• **Task prompt**:
Your task is to copy each line of the listing that contains the word "align".
════════════════════
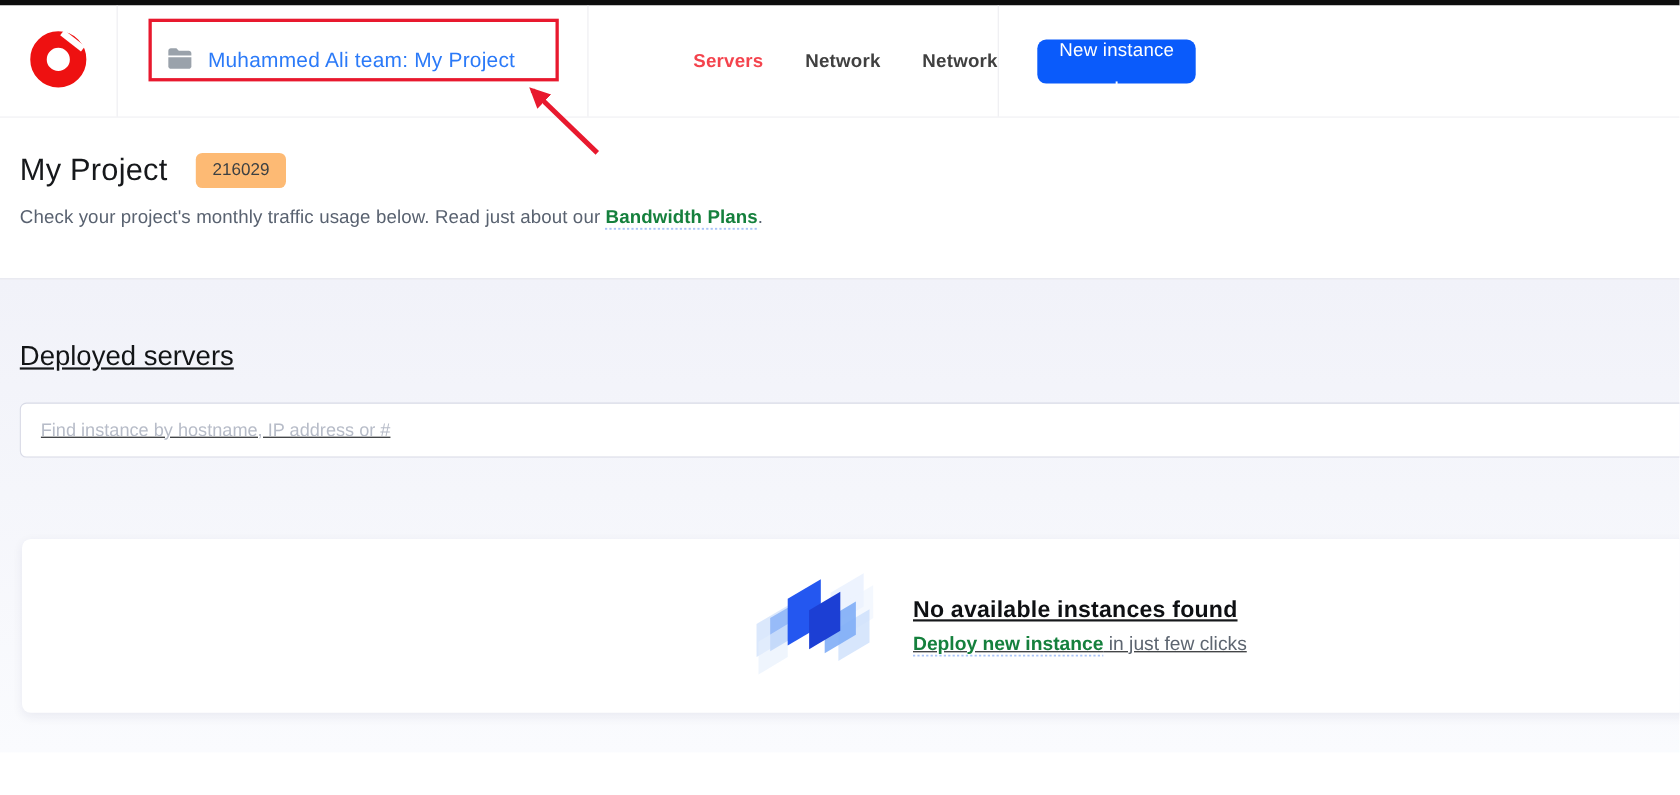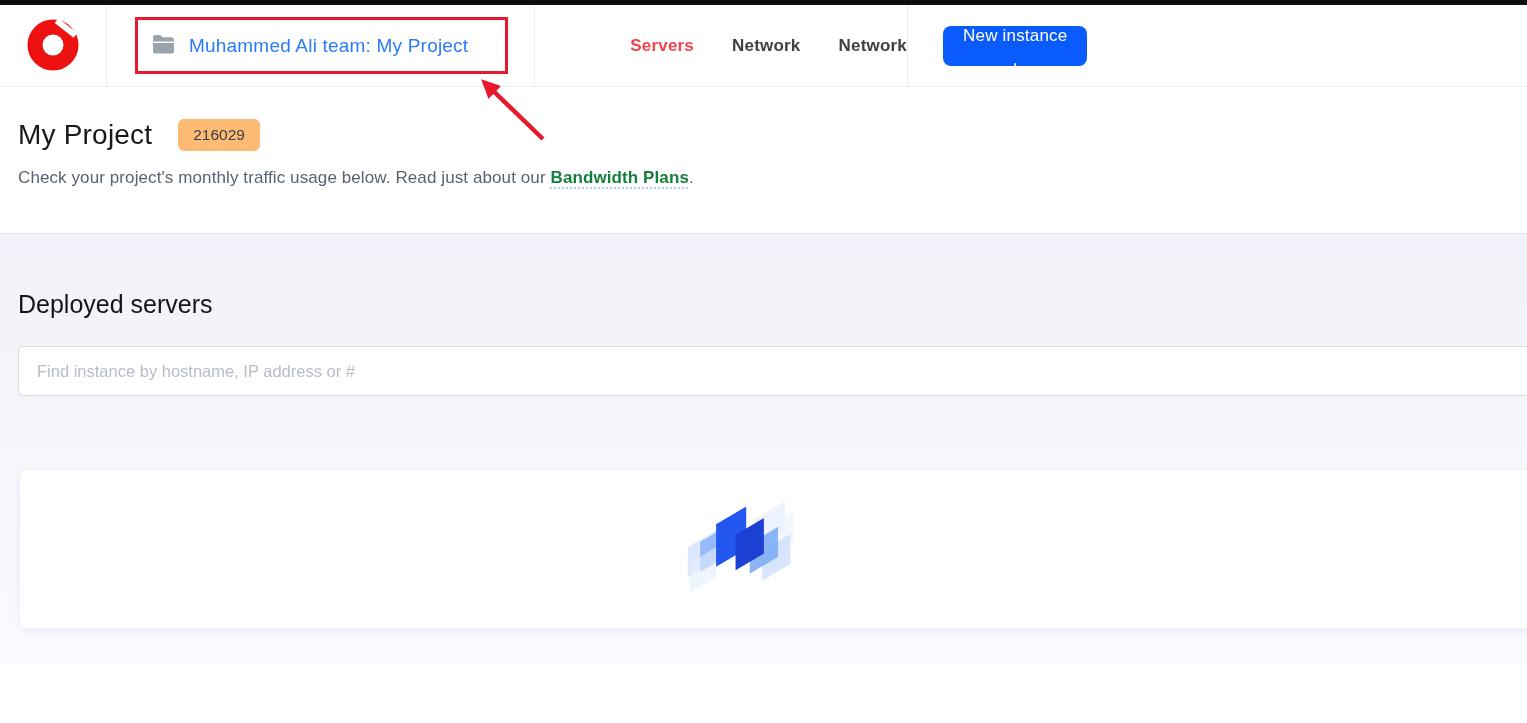--- a/index.html
+++ b/index.html
@@ -9,21 +9,21 @@
     background: #ffffff;
     position: relative;
     color: #16181b;
   }
 
   
   .top-strip { height: 5px; background: #0d0d0d; width: 100%; }
 
   
   header {
-    height: 82px; background: #fff; display: flex; align-items: stretch;
+    height: 102px; background: #fff; display: flex; align-items: stretch;
     border-bottom: 1px solid #ececf0;
   }
   .logo-box {
     width: 107px; display: flex; align-items: center; justify-content: center;
     border-right: 1px solid #ededf1; cursor: pointer;
   }
   .project-area {
     width: 428px; display: flex; align-items: center;
     border-right: 1px solid #ededf1;
   }
@@ -61,20 +61,21 @@
   .subtitle { margin-top: 17px; font-size: 17px; color: #596270; letter-spacing: .1px; }
   .subtitle a, .cta-link {
     color: #15803d; font-weight: 700; text-decoration: underline dotted;
     text-decoration-color: #a9c4f7; text-underline-offset: 5px; cursor: pointer;
   }
 
   
   .content {
     height: 431px; border-top: 1px solid #e0e1eb; overflow: hidden;
     background: linear-gradient(180deg, #f1f2f9 0%, #f5f6fb 45%, #fafbfe 100%);
+    text-decoration: underline;
   }
   .section-heading { font-size: 25px; font-weight: 500; color: #131517; margin: 56px 0 0 18px; }
   .search-input {
     display: block; margin: 27px -14px 0 18px; width: calc(100% - 4px);
     height: 50px; background: #fff; border: 1px solid #d8dae6; border-radius: 6px;
     padding: 0 18px; font-size: 16.5px; color: #33383f; font-family: inherit; outline: none;
   }
   .search-input::placeholder { color: #b7bcc8; }
 
   .empty-card {
@@ -155,20 +156,24 @@
         <path d="M92 28 L122 10 L122 44 L92 62 Z" fill="#ecf3fe" opacity="0.6"></path>
         <path d="M2 50 L36 30 L36 64 L2 84 Z" fill="#cfe0fb" opacity="0.75"></path>
         <path d="M16 44 L50 24 L50 58 L16 78 Z" fill="#8fb6f7" opacity="0.9"></path>
         <path d="M4 68 L34 50 L34 84 L4 102 Z" fill="#e4eefc" opacity="0.6"></path>
         <path d="M86 54 L118 35 L118 69 L86 88 Z" fill="#c6dcfb" opacity="0.7"></path>
         <path d="M72 46 L104 27 L104 61 L72 80 Z" fill="#7fadf6" opacity="0.9"></path>
         <path d="M34 24 L68 4 L68 52 L34 72 Z" fill="#2457f0"></path>
         <path d="M56 36 L88 17 L88 57 L56 76 Z" fill="#1c3fd4"></path>
       </svg>
     </div>
+    <div class="empty-text">
+      <div class="empty-title">No available instances found</div>
+      <div class="empty-line"><a class="cta-link">Deploy new instance</a><span> in just few clicks</span></div>
+    </div>
   </div>
 </section>
 
 <div class="annotation-box"></div>
 <svg class="annotation-arrow" width="100" height="82" viewBox="0 0 100 82">
   <defs>
     <marker id="ah" markerUnits="userSpaceOnUse" markerWidth="22" markerHeight="20" refX="15" refY="9" orient="auto">
       <path d="M0,0 L19,9 L0,18 Z" fill="#e8192e"></path>
     </marker>
   </defs>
════════════════════
• **Task answer**:
-    height: 82px; background: #fff; display: flex; align-items: stretch;
+    height: 102px; background: #fff; display: flex; align-items: stretch;
     width: 107px; display: flex; align-items: center; justify-content: center;
     width: 428px; display: flex; align-items: center;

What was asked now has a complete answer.